Dataset records below:

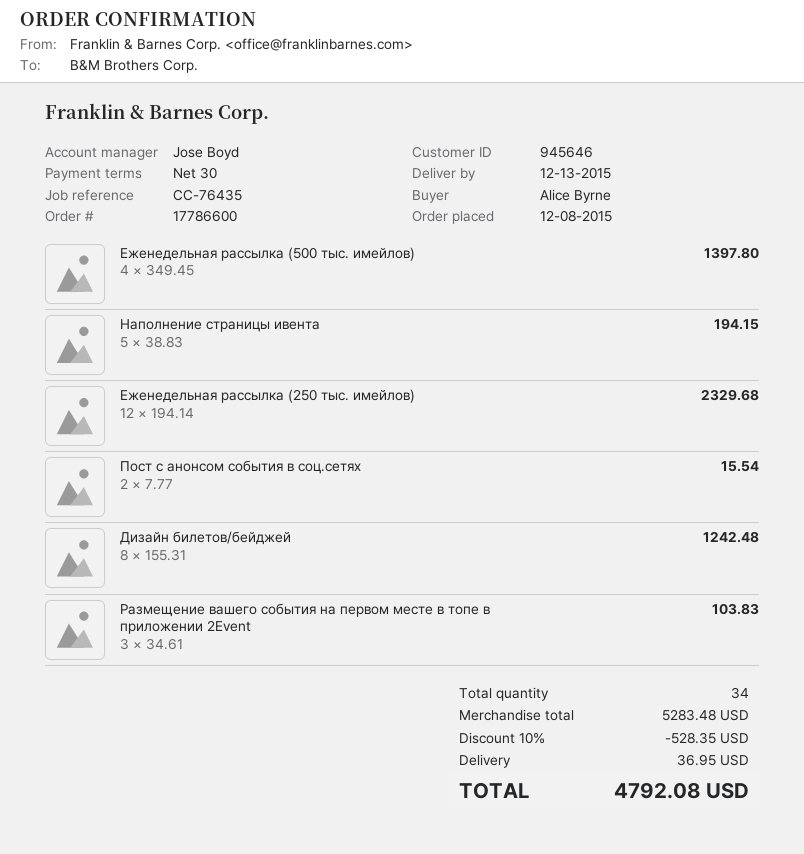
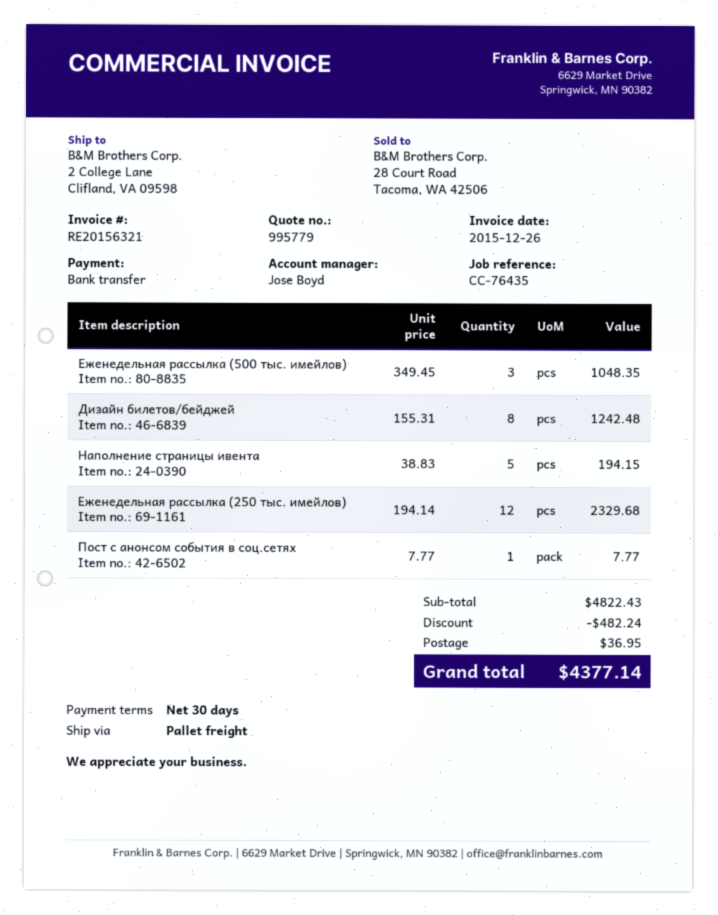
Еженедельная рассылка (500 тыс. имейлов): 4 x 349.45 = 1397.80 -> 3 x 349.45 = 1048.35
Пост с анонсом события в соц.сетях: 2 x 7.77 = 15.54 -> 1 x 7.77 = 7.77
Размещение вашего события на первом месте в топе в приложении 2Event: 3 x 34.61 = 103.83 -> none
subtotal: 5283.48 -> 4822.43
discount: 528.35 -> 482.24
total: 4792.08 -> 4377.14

End of Dataset records.

■ Problem description
Filter this listing and copy only the lines holding the word "события".

■ Result
Пост с анонсом события в соц.сетях: 2 x 7.77 = 15.54 -> 1 x 7.77 = 7.77
Размещение вашего события на первом месте в топе в приложении 2Event: 3 x 34.61 = 103.83 -> none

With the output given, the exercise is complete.